I’m just looking forward to the time–say 6-8 weeks from now–when I can plant my own annuals!
It was bound to come to this: “instant” pre-grown hedges in a couple of different sizes. Just dig, drop, and “voila!” You have your hedge or your knot garden or your privacy screen or whatever it is that you’re trying to achieve. The web site of the grower to which I am referring is here, along with the different types of plant material.
So cost aside, the question becomes, is this a good thing? And even I am not entirely sure. For one thing, it does seem that there are “sustainable” planting options offered, like biodegradable planting boxes.
And there are valid reasons to need–or want–hedges for one reason or another. I recall the Christmas that my young abutting neighbor got an ATV that he insisted upon driving around his much too small 1/2 acre lot. “Instant” shrubbery would have done a lot to deaden that sound.

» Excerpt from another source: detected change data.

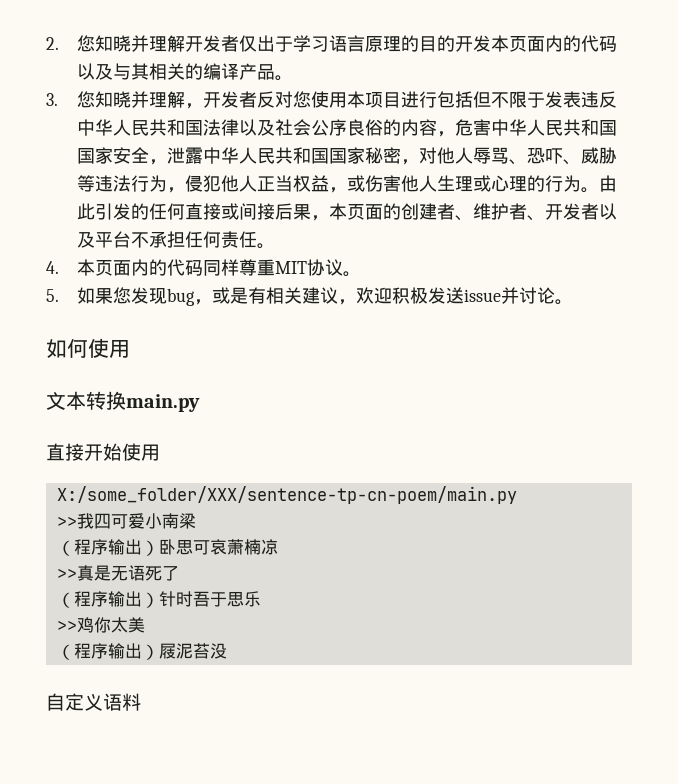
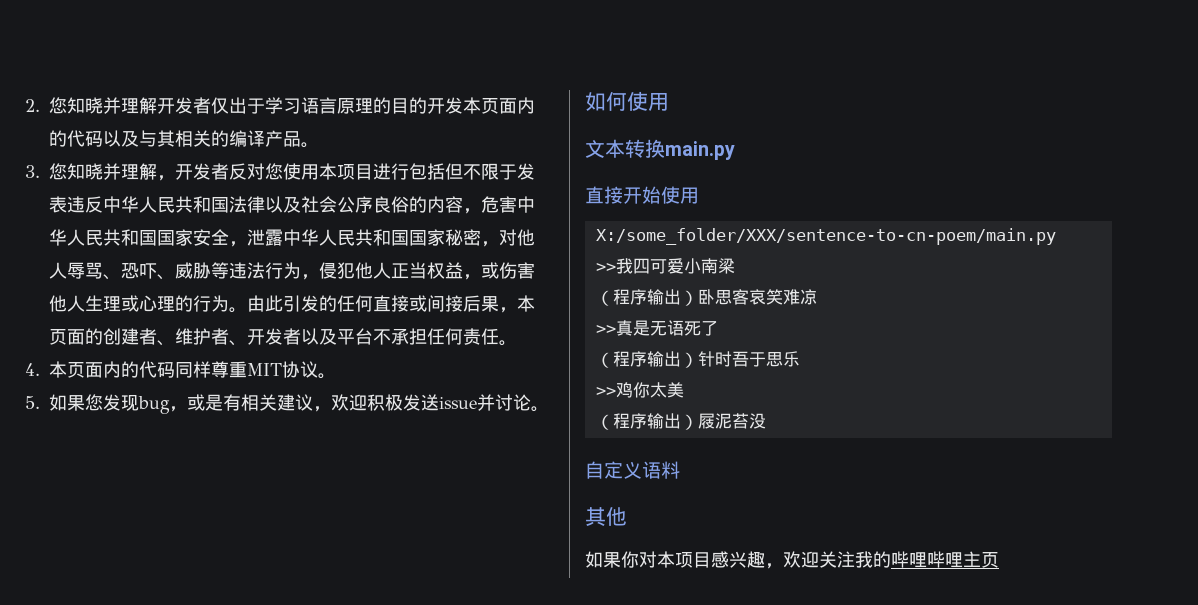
- X:/some_folder/XXX/sentence-tp-cn-poem/main.py
+ X:/some_folder/XXX/sentence-to-cn-poem/main.py
- （程序输出）卧思可哀萧楠凉
+ （程序输出）卧思客哀笑难凉
+ 其他
+ 如果你对本项目感兴趣，欢迎关注我的哔哩哔哩主页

Even now we have another abutting neighbor whose son has a log splitting business. It sounds harmless and charming doesn’t it–until you realize he’s using a commercial log splitter for 4 hours or so at a time. Again, some “instant” shrubbery would be useful here, except that I am not sure that it would grow in competition with the roots of my large pines. (Luckily, he is off to college in the fall! Whew!)
In my retail gardening days, I always advised clients to buy “the largest plant they could afford.” (Actually the way I phrased it was that I always buy the largest plant that I can afford because I am not getting any younger–which still happens to be true). So again, “instant” plants solve a bit of that conundrum as well by taking some of the work of “growing the hedge” away from you.
And yet, even with all of these very positive things, there’s something about this that troubles me.
First are the inappropriately sheered plants that don’t want to be hedges like magnolias, cornelian cherry, viburnum and even sheered arborvitae (nevermind ‘Witchita Blue’ Juniper!)
Next, there is the danger that some folks will order plants that are invasive to their region–here in Connecticut, for example, privet is banned.
And then there is just the idea that gardening–the idea of growing things–teaches us so many things about our soil, microclimate, etc. Now, we can probably still learn that with a pre-grown hedge, but it’s going to be a different lesson–a more expensive one, I venture to say. And since part of gardening involves killing a lot of plants, that’s not how I want to learn, thanks so much!
So maybe this “instant” hedge idea is going to be better for commercial applications and large residential projects. If I were a home gardener (as I am) I think I would prefer to grow my own to learn about them and let them settle in. But, then again, I am not getting any younger.